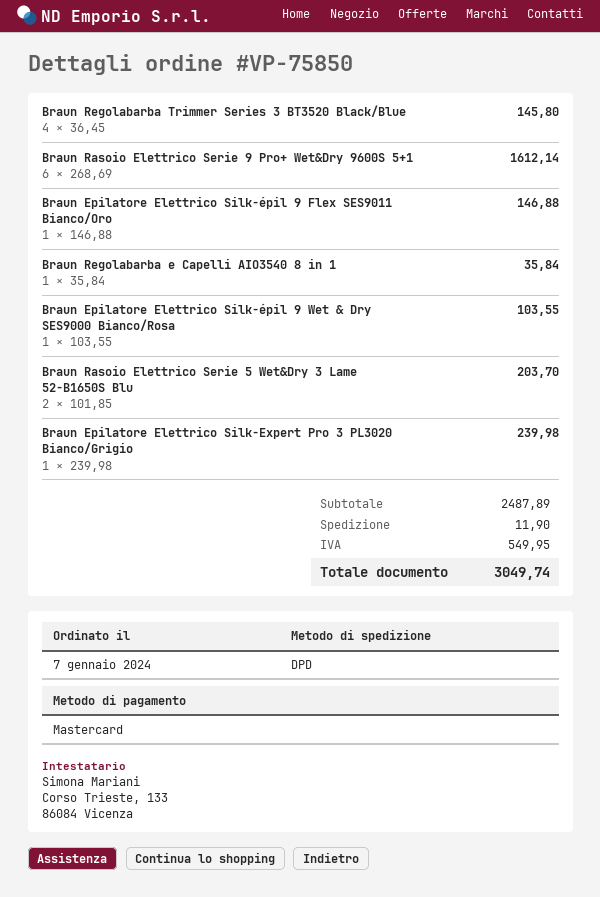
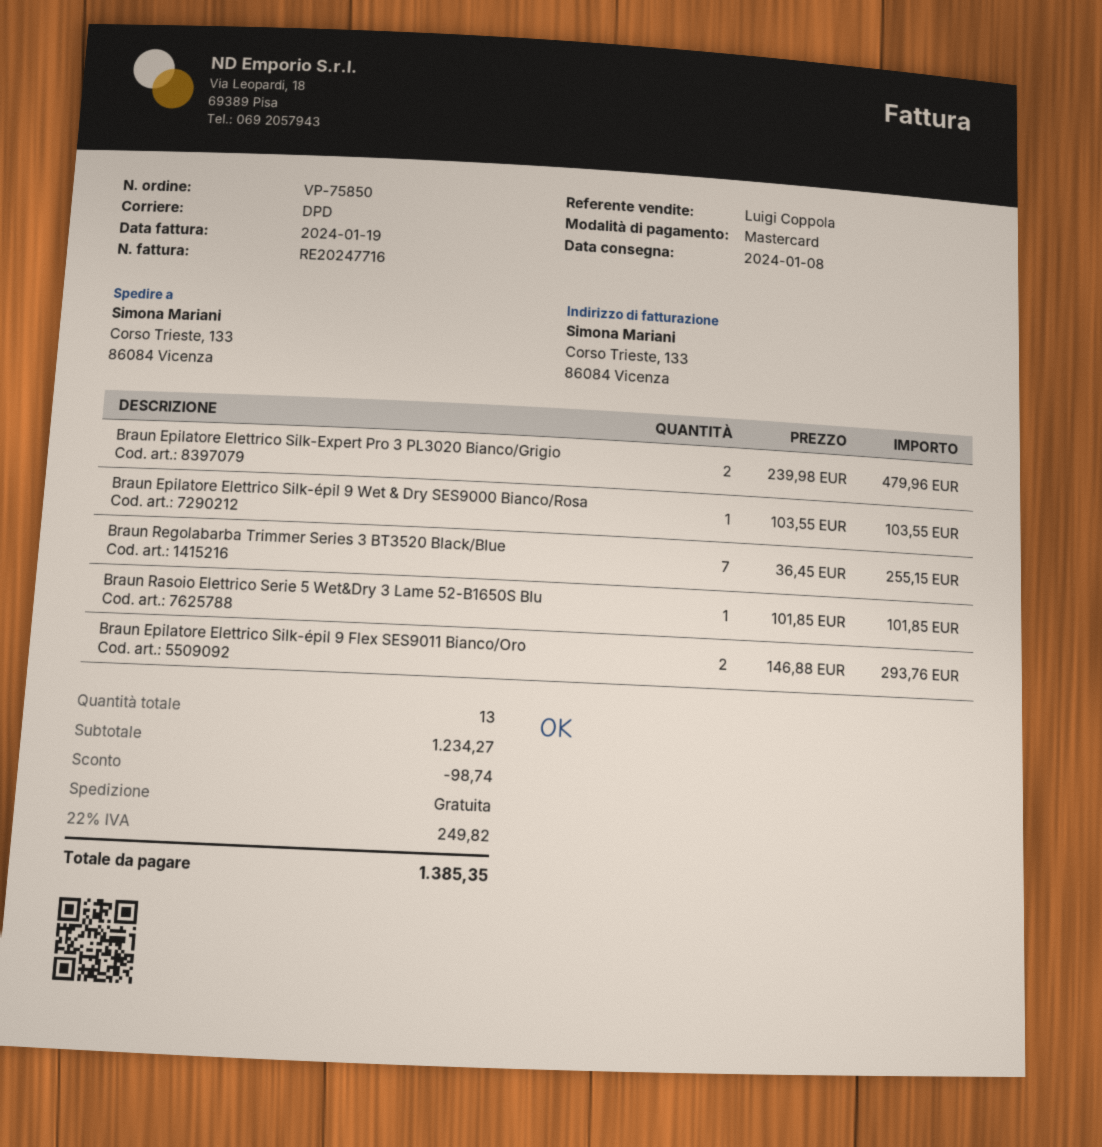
Braun Regolabarba Trimmer Series 3 BT3520 Black/Blue: 4 x 36.45 = 145.80 -> 7 x 36.45 = 255.15
Braun Rasoio Elettrico Serie 9 Pro+ Wet&Dry 9600S 5+1: 6 x 268.69 = 1612.14 -> none
Braun Epilatore Elettrico Silk-épil 9 Flex SES9011 Bianco/Oro: 1 x 146.88 = 146.88 -> 2 x 146.88 = 293.76
Braun Regolabarba e Capelli AIO3540 8 in 1: 1 x 35.84 = 35.84 -> none
Braun Rasoio Elettrico Serie 5 Wet&Dry 3 Lame 52-B1650S Blu: 2 x 101.85 = 203.70 -> 1 x 101.85 = 101.85
Braun Epilatore Elettrico Silk-Expert Pro 3 PL3020 Bianco/Grigio: 1 x 239.98 = 239.98 -> 2 x 239.98 = 479.96
subtotal: 2487.89 -> 1234.27
discount: none -> 98.74
shipping: 11.90 -> 0.00
tax: 549.95 -> 249.82
total: 3049.74 -> 1385.35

____

[Exercise objective] All entries must come back exactly as written, though without their pictures.

[Task result]
Braun Regolabarba Trimmer Series 3 BT3520 Black/Blue: 4 x 36.45 = 145.80 -> 7 x 36.45 = 255.15
Braun Rasoio Elettrico Serie 9 Pro+ Wet&Dry 9600S 5+1: 6 x 268.69 = 1612.14 -> none
Braun Epilatore Elettrico Silk-épil 9 Flex SES9011 Bianco/Oro: 1 x 146.88 = 146.88 -> 2 x 146.88 = 293.76
Braun Regolabarba e Capelli AIO3540 8 in 1: 1 x 35.84 = 35.84 -> none
Braun Rasoio Elettrico Serie 5 Wet&Dry 3 Lame 52-B1650S Blu: 2 x 101.85 = 203.70 -> 1 x 101.85 = 101.85
Braun Epilatore Elettrico Silk-Expert Pro 3 PL3020 Bianco/Grigio: 1 x 239.98 = 239.98 -> 2 x 239.98 = 479.96
subtotal: 2487.89 -> 1234.27
discount: none -> 98.74
shipping: 11.90 -> 0.00
tax: 549.95 -> 249.82
total: 3049.74 -> 1385.35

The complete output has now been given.